Wenn ich nur ein Wort zur Verfügung hätte, um dieses Buch zu beschreiben, dann wäre es wohl: Perfekt. Eine perfekt geschriebene Liebesgeschichte, mit der man ein paar Seiten gehen muss, um ihr irgendwann in die Augen zu schauen und sich darin zu verlieren. Spätestens auf Seite 100 war ich wirklich gefangen, meine Stimmung wechselte zwischen amüsiert, gespannt und berührt.
Genre:
Ebenso wie bei 1001 Nacht handelt es sich um ein Märchen. Das bedeutet, die Handlungen sind symbolisch zu verstehen, nicht wörtlich. Ich weiß, heute werden die Grimmschen Märchen oft nicht mehr vorgelesen, denn sie werden als zu brutal empfunden. Hier liegt ein grundlegendes Missverständnis vor. Kinder stellen sich die Szenen nicht explizit vor, sie haben sie nicht situativ vor Augen. Die bösen Figuren bekommen ihre gerechte Strafe, fertig. Anscheinend haben Kinder noch die Fähigkeit, die Symbolik der Geschichten wahrzunehmen.

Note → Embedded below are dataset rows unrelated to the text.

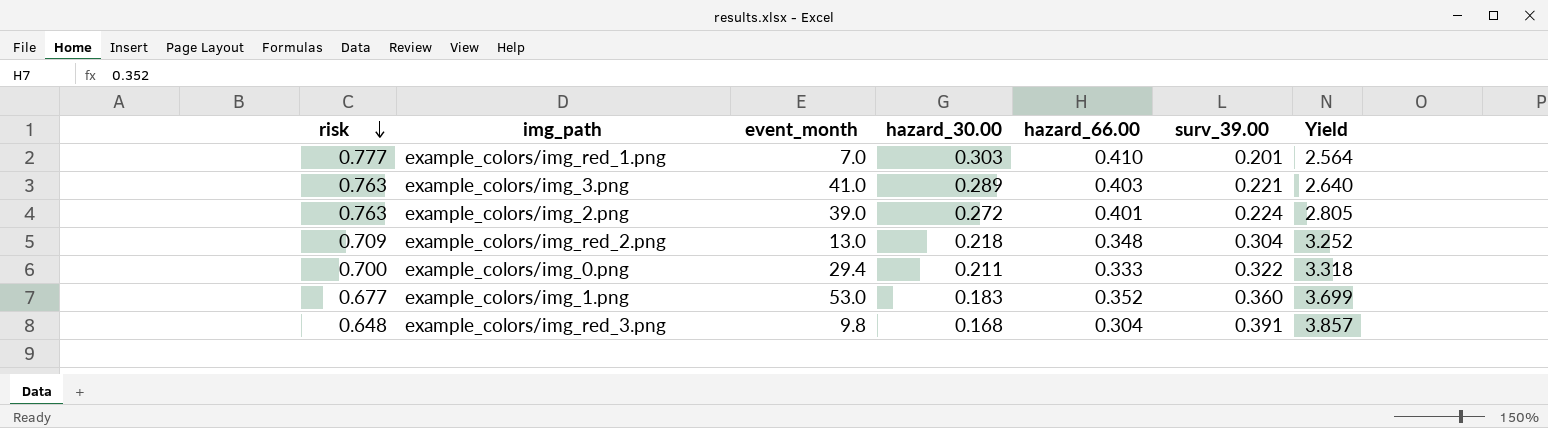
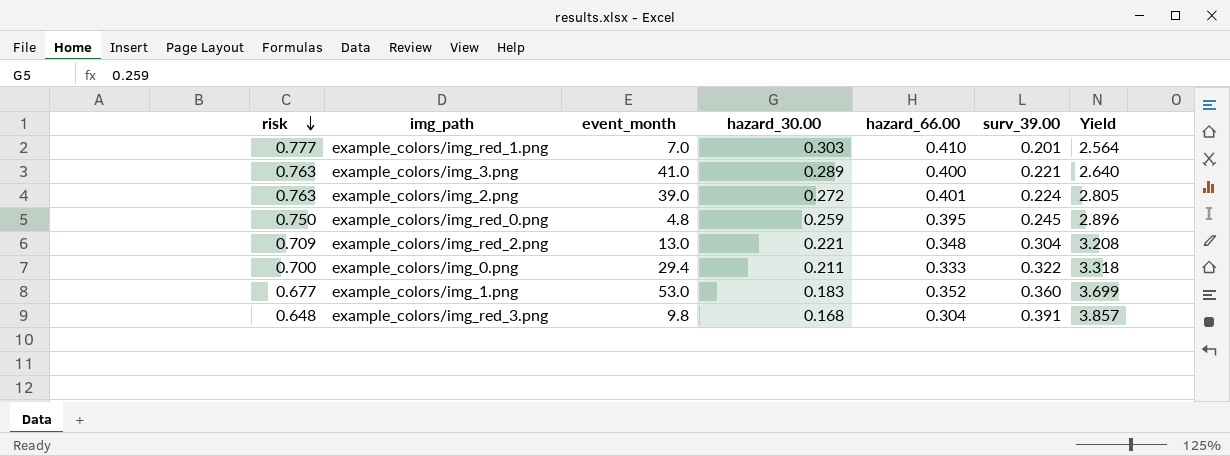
example_colors/img_3.png | hazard_66.00: 0.403 -> 0.400
row example_colors/img_red_0.png: none -> 0.750 | 4.8 | 0.259 | 0.395 | 0.245 | 2.896
example_colors/img_red_2.png | hazard_30.00: 0.218 -> 0.221
example_colors/img_red_2.png | Yield: 3.252 -> 3.208

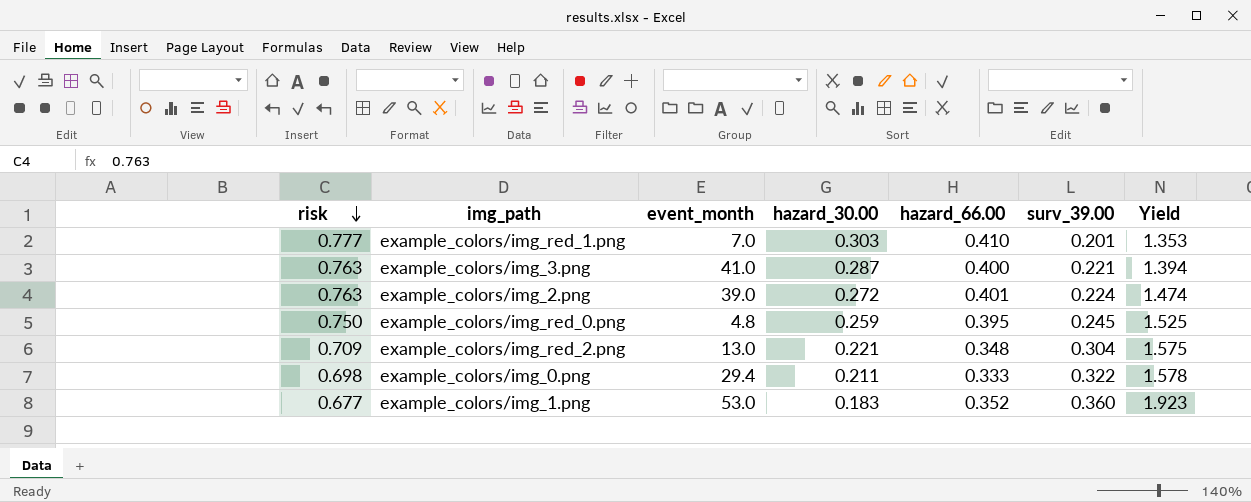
column Yield | formula: [risk] / [hazard_30.00] -> [hazard_66.00] / [hazard_30.00]
row example_colors/img_red_3.png: 0.648 | 9.8 | 0.168 | 0.304 | 0.391 | 3.857 -> none
example_colors/img_3.png | hazard_30.00: 0.289 -> 0.287
example_colors/img_0.png | risk: 0.700 -> 0.698

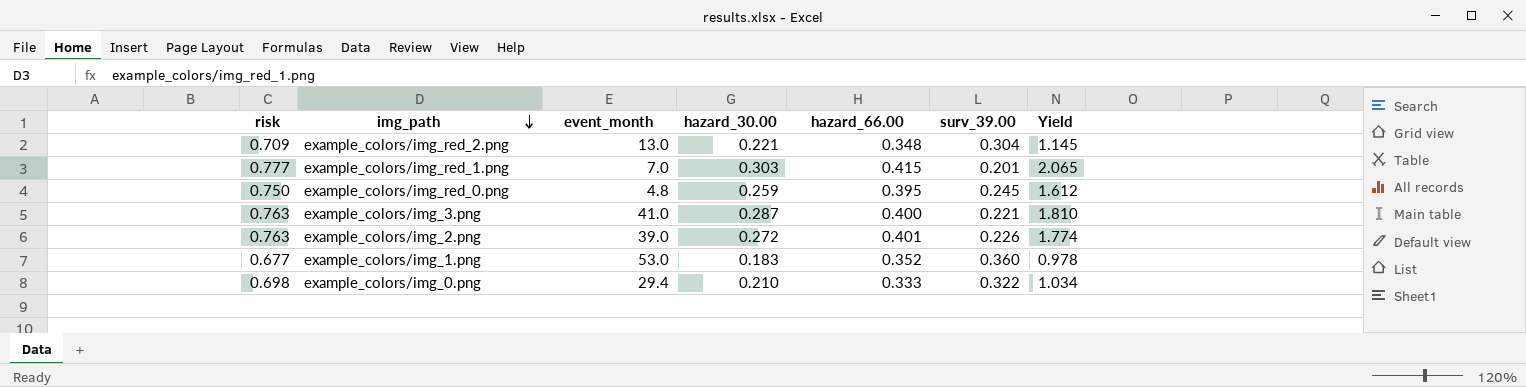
row order: risk descending -> img_path descending
column Yield | formula: [hazard_66.00] / [hazard_30.00] -> [hazard_66.00] / [surv_39.00]
example_colors/img_red_1.png | hazard_66.00: 0.410 -> 0.415
example_colors/img_2.png | surv_39.00: 0.224 -> 0.226
example_colors/img_0.png | hazard_30.00: 0.211 -> 0.210

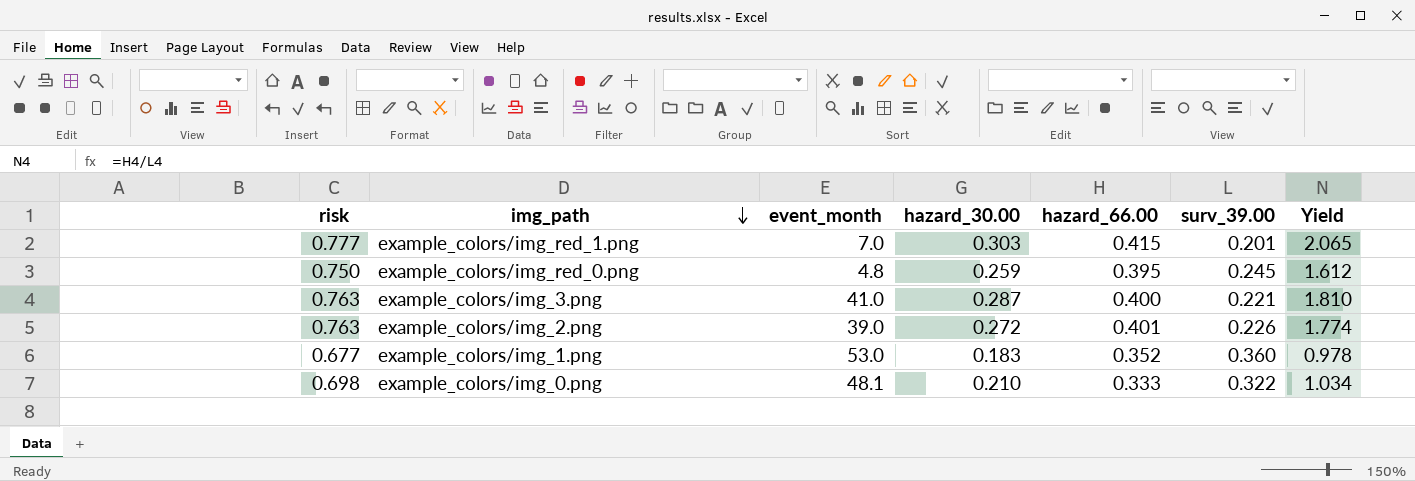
row example_colors/img_red_2.png: 0.709 | 13.0 | 0.221 | 0.348 | 0.304 | 1.145 -> none
example_colors/img_0.png | event_month: 29.4 -> 48.1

Natürlich ist es eigentlich noch viel komplexer. Die Märchen aus 1001 Nacht bestehen aus einer Rahmenhandlung und verschiedensten Fragmenten, die hin und her übersetzt wurden und dabei Änderungen erfahren haben. Grimms Aufzeichnungen der Volksmärchen sind im Rahmen der literaturhistorischen Tätigkeit der Brüder einzuordnen, die mit den Erwartungen der Zeitgenossen, ein Kinderbuch zu erhalten, kollidierten. Doch genug der Theorie! Jetzt soll es um die Geschichte gehen.
Schreibstil:
Der Schreibstil von Zorn und Morgenröte ist poetisch und souverän. Die Sprache passt sehr gut zum Setting und verstärkt den Eindruck von Authentizität. Die Namen und Orte sind fremdländisch, ebenso wie die Bezeichnung vieler Gegenstände. Am Ende des Buches befindet sich ein Glossar, das manchen Aha-Effekt auslöst. Gut, wenn man es vor dem Lesen findet.
Doch auch ohne die akribische Übersetzung kann man sich meist gut vorstellen, um was für einen Gegenstand es sich handelt, da alles sehr anschaulich beschrieben wird. Auch die Landschaft, das Wetter, die Stimmung werden so dargestellt, dass man als Leser in die orientalische Welt eintauchen kann.
Inhalt und Charaktere:
Auch hier findet sich, wie im historischen Vorbild, eine Rahmenhandlung: die Liebesgeschichte von Sharzi und Chalid. Die hinzugefügten Fragmente, nämlich die von Sharzi erzählten Geschichten, hören jedoch ziemlich abrupt auf. Davon hätte ich gern mehr gelesen.
Ähnlich wie in 1001 Nacht haben wir es hier mit einem brutalen Kalifen zu tun, der jede Nacht eine junge Frau heiratet und sie dann tötet. Sharzi, ein willensstarkes und gebildetes Mädchen, will den Tod ihrer Freundin rächen und meldet sich freiwillig als Ehefrau für den Kalifen. Nur Blutrache kann ihren Verlust sühnen! Und doch kommt alles anders, denn der Kalif und Sharzi verlieben sich ineinander. Das ist auch kein Wunder, denn Sharzi wird als sehr liebenswert, kultiviert und mutig dargestellt. Sie ist die Rettung für den jungen Chalid, der ihr schnell verfällt und sie regelrecht vergöttert. Die Zwänge, die sein Handeln bestimmen, kann wohl niemand außer der jungen Sharzi aufdecken und auflösen.
Auch die Nebencharaktere sind sehr liebenswert und sorgfältig gezeichnet.
Fazit:
Wer Lust auf eine ganz und gar magische Geschichte hat, der ist mit Zorn und Morgenröte gut beraten. Das Ende ist offen, denn ein zweiter Teil folgt. Ich werde ihn sicherlich lesen.